Frontotemporal dementia is associated with considerable clinical, genetic and pathological heterogeneity. The objective of this study is to characterise the imaging signatures of the main FTD phenotypes along the ALS-FTD spectrum. A total of 100 participants underwent comprehensive multimodal neuroimaging, genetic testing and neuropsychological evaluation. Seven patients with behavioural variant FTD (bvFTD), 11 patients with non-fluent-variant primary progressive aphasia (nfvPPA), two patients with sematic-variant primary progressive aphasia(svPPA), 10 patients with amyotrophic lateral sclerosis and FTD carrying the C9orf72 hexanucleotide repeat (C9 + ALS-FTD), 10 patients with ALS-FTD without hexanucleotide repeats (C9-ALS-FTD), 20 ALS patients without behavioural or cognitive deficits (ALSnci) and 40 healthy controls (HC) were included in a prospective quantitative neuroimaging study.
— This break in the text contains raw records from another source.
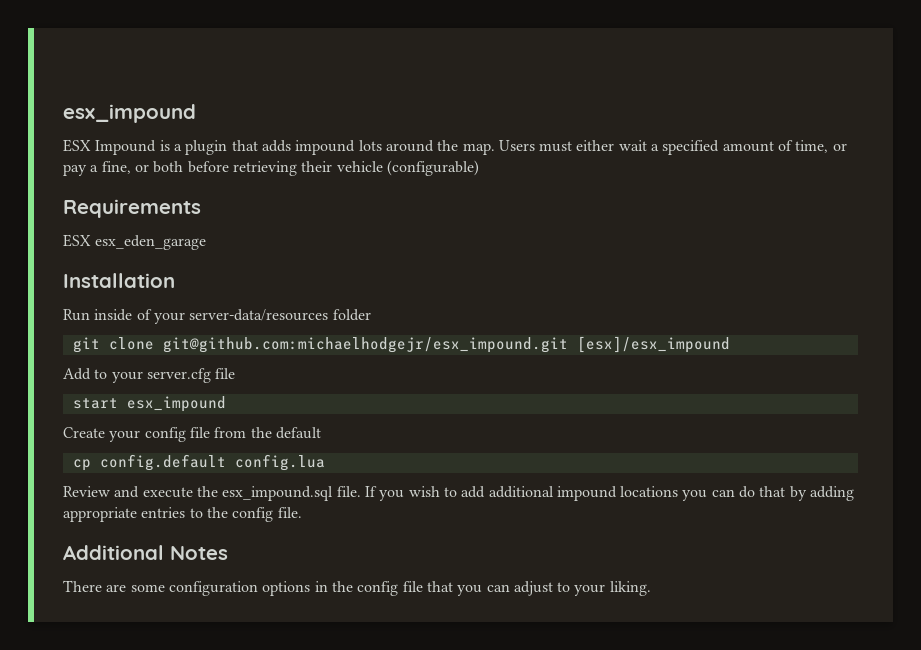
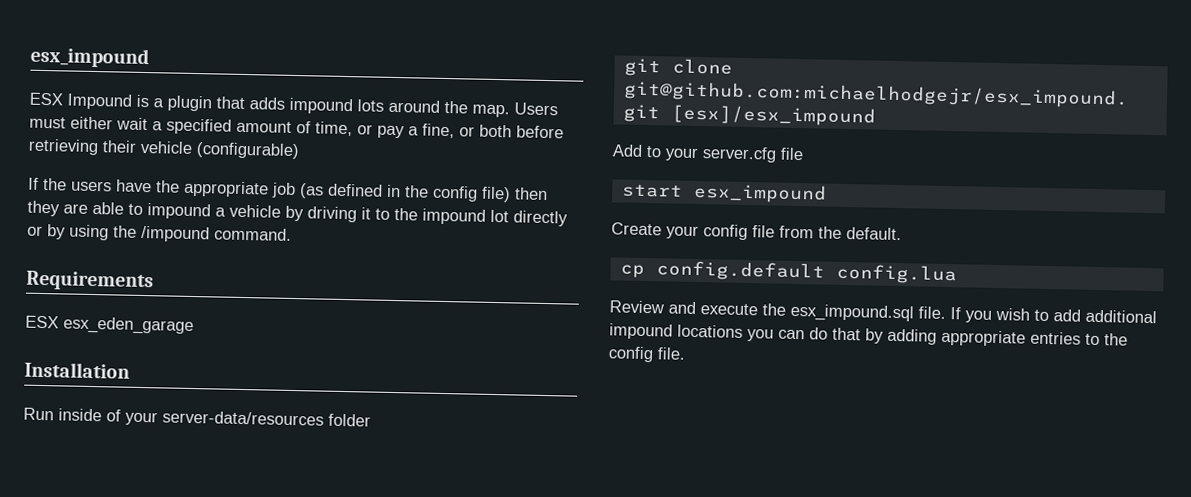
(479, 168) none -> [28,177,548,203] [27,200,568,227] [27,224,292,243] // If the users have the appropriate job (as defined in the config file) then they are able to impound a vehicle by driving it to the impound lot directly or by using the /impound command.
[275,427,321,439] default -> [846,226,902,241] default.
[63,545,228,560] [63,580,651,596] // Additional Notes // There are some configuration options in the config file that you can adjust to your liking. -> (686, 353) none

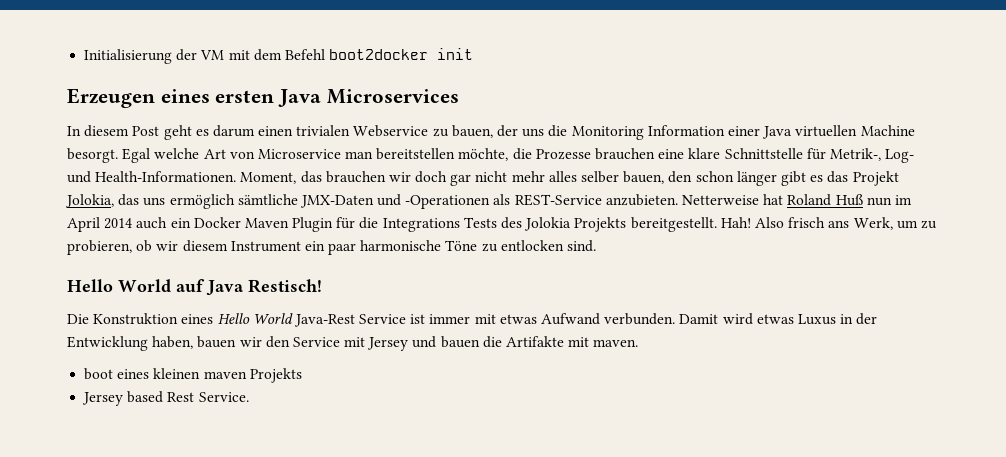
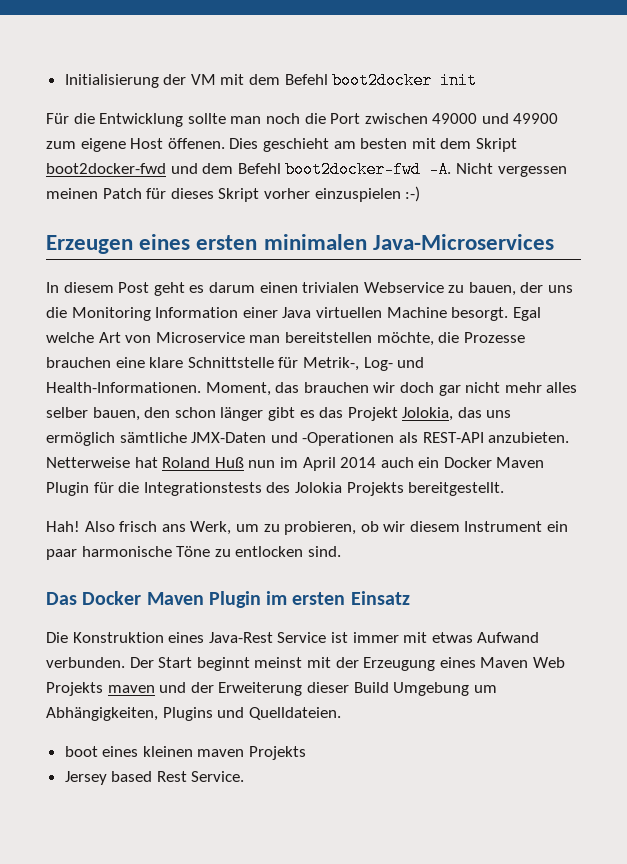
(474, 54) none -> [46,113,559,127] [46,138,517,152] [46,161,567,178] [46,186,421,202] // Für die Entwicklung sollte man noch die Port zwischen 49000 und 49900 zum eigene Host öffenen. Dies geschieht am besten mit dem Skript boot2docker-fwd und dem Befehl boot2docker-fwd -A. Nicht vergessen meinen Patch für dieses Skript vorher einzuspielen :-)
[278,89,459,107] Java Microservices -> [263,234,554,250] minimalen Java-Microservices
[514,194,602,206] REST-Service -> [422,432,484,443] REST-API
[382,217,497,232] Integrations Tests -> [143,482,262,496] Integrationstests
(717, 224) none -> (505, 489) //
[67,279,322,296] Hello World auf Java Restisch! -> [46,591,410,608] Das Docker Maven Plugin im ersten Einsatz
[217,313,293,324] Hello World -> (205, 637) none
[679,313,878,325] [67,336,639,351] Damit wird etwas Luxus in der Entwicklung haben, bauen wir den Service mit Jersey und bauen die Artifakte mit maven. -> [129,657,565,671] [46,682,497,696] [46,707,341,721] Der Start beginnt meinst mit der Erzeugung eines Maven Web Projekts maven und der Erweiterung dieser Build Umgebung um Abhängigkeiten, Plugins und Quelldateien.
Phenotype-specific spatial patterns of pathology were identified along the ALS-FTD spectrum, highlighting a strikingly focal distribution of disease burden as opposed to global atrophy. Significant motor cortex and corticospinal tract degeneration was identified in both bvFTD and nfvPPA patients. C9-ALS-FTD patients exhibited widespread extramotor pathology and significant precentral gyrus atrophy compared to ALSnci patients. ROI analyses confirmed focal grey matter alterations in Broca’s and Wernicke’s area in language variant FTD cohorts. Our findings confirm that the clinical manifestations of FTD are underpinned by phenotype-specific patterns of white and grey matter degeneration.